DATA FOR PROCESSING:
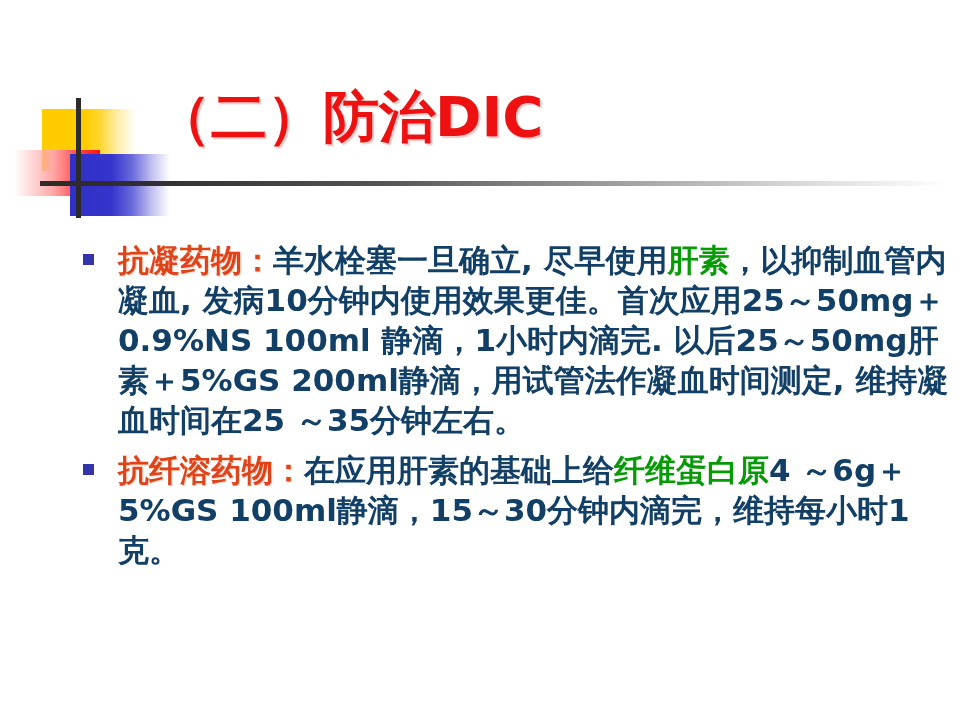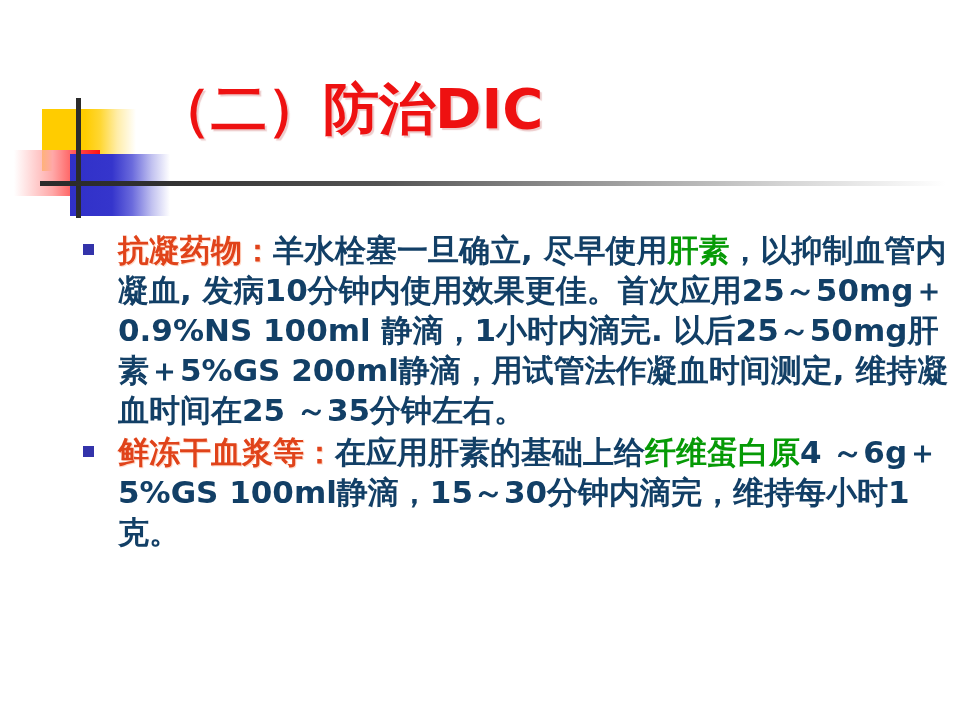--- a/index.html
+++ b/index.html
@@ -65,21 +65,21 @@
     top: 89px;
     width: 906px;
     height: 5px;
     background: linear-gradient(to right, #2b2b2b 0%, #2f2f2f 12%, #555555 38%, #9a9a9a 62%, #d4d4d4 82%, rgba(255,255,255,0) 100%);
   }
 
   
   #title {
     position: absolute;
     left: 155px;
-    top: 80px;
+    top: 88px;
     font-size: 56px;
     font-weight: bold;
     color: #EE1111;
     letter-spacing: 0px;
     line-height: 1.05;
     white-space: nowrap;
     text-shadow: 2px 2px 1px rgba(220,160,160,0.55);
   }
 
   
@@ -101,20 +101,21 @@
     height: 11px;
     background: #3333AA;
   }
   .para {
     font-size: 31px;
     line-height: 40px;
     color: #123F66;
     font-weight: bold;
     letter-spacing: 0px;
     text-align: left;
+    margin-top: 10px;
   }
   .hdr {
     color: #E0431A;
     font-weight: bold;
     text-shadow: 1px 1px 0px rgba(255,210,190,0.85);
   }
   .grn {
     color: #069A06;
     font-weight: bold;
   }
@@ -146,19 +147,19 @@
     <div class="bullet-row" id="b1">
       <span class="bullet-marker"></span>
       <div class="para">
         <span class="hdr">抗凝药物：</span><span class="blu">羊水栓塞一旦确立, 尽早使用</span><span class="grn">肝素</span><span class="blu">，以抑制血管内凝血, 发病10分钟内使用效果更佳。首次应用25～50mg＋0.9%NS  100ml  静滴，1小时内滴完. 以后25～50mg肝素＋5%GS  200ml静滴，用试管法作凝血时间测定, 维持凝血时间在25 ～35分钟左右。</span>
       </div>
     </div>
 
     <div class="bullet-row" id="b2">
       <span class="bullet-marker"></span>
       <div class="para">
-        <span class="hdr">鲜冻干血浆等：</span><span class="blu">在应用肝素的基础上给</span><span class="grn">纤维蛋白原</span><span class="blu">4 ～6g＋5%GS  100ml静滴，15～30分钟内滴完，维持每小时1克。</span>
+        <span class="hdr">抗纤溶药物：</span><span class="blu">在应用肝素的基础上给</span><span class="grn">纤维蛋白原</span><span class="blu">4 ～6g＋5%GS  100ml静滴，15～30分钟内滴完，维持每小时1克。</span>
       </div>
     </div>
 
 
   </div>
 </div>
 
 </body></html>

PROBLEM DESCRIPTION:
Each entry should be repeated exactly as it appears; the pictures stay out.

TASK OUTPUT:
--- a/index.html
+++ b/index.html
@@ -65,21 +65,21 @@
     top: 89px;
     width: 906px;
     height: 5px;
     background: linear-gradient(to right, #2b2b2b 0%, #2f2f2f 12%, #555555 38%, #9a9a9a 62%, #d4d4d4 82%, rgba(255,255,255,0) 100%);
   }
 
   
   #title {
     position: absolute;
     left: 155px;
-    top: 80px;
+    top: 88px;
     font-size: 56px;
     font-weight: bold;
     color: #EE1111;
     letter-spacing: 0px;
     line-height: 1.05;
     white-space: nowrap;
     text-shadow: 2px 2px 1px rgba(220,160,160,0.55);
   }
 
   
@@ -101,20 +101,21 @@
     height: 11px;
     background: #3333AA;
   }
   .para {
     font-size: 31px;
     line-height: 40px;
     color: #123F66;
     font-weight: bold;
     letter-spacing: 0px;
     text-align: left;
+    margin-top: 10px;
   }
   .hdr {
     color: #E0431A;
     font-weight: bold;
     text-shadow: 1px 1px 0px rgba(255,210,190,0.85);
   }
   .grn {
     color: #069A06;
     font-weight: bold;
   }
@@ -146,19 +147,19 @@
     <div class="bullet-row" id="b1">
       <span class="bullet-marker"></span>
       <div class="para">
         <span class="hdr">抗凝药物：</span><span class="blu">羊水栓塞一旦确立, 尽早使用</span><span class="grn">肝素</span><span class="blu">，以抑制血管内凝血, 发病10分钟内使用效果更佳。首次应用25～50mg＋0.9%NS  100ml  静滴，1小时内滴完. 以后25～50mg肝素＋5%GS  200ml静滴，用试管法作凝血时间测定, 维持凝血时间在25 ～35分钟左右。</span>
       </div>
     </div>
 
     <div class="bullet-row" id="b2">
       <span class="bullet-marker"></span>
       <div class="para">
-        <span class="hdr">鲜冻干血浆等：</span><span class="blu">在应用肝素的基础上给</span><span class="grn">纤维蛋白原</span><span class="blu">4 ～6g＋5%GS  100ml静滴，15～30分钟内滴完，维持每小时1克。</span>
+        <span class="hdr">抗纤溶药物：</span><span class="blu">在应用肝素的基础上给</span><span class="grn">纤维蛋白原</span><span class="blu">4 ～6g＋5%GS  100ml静滴，15～30分钟内滴完，维持每小时1克。</span>
       </div>
     </div>
 
 
   </div>
 </div>
 
 </body></html>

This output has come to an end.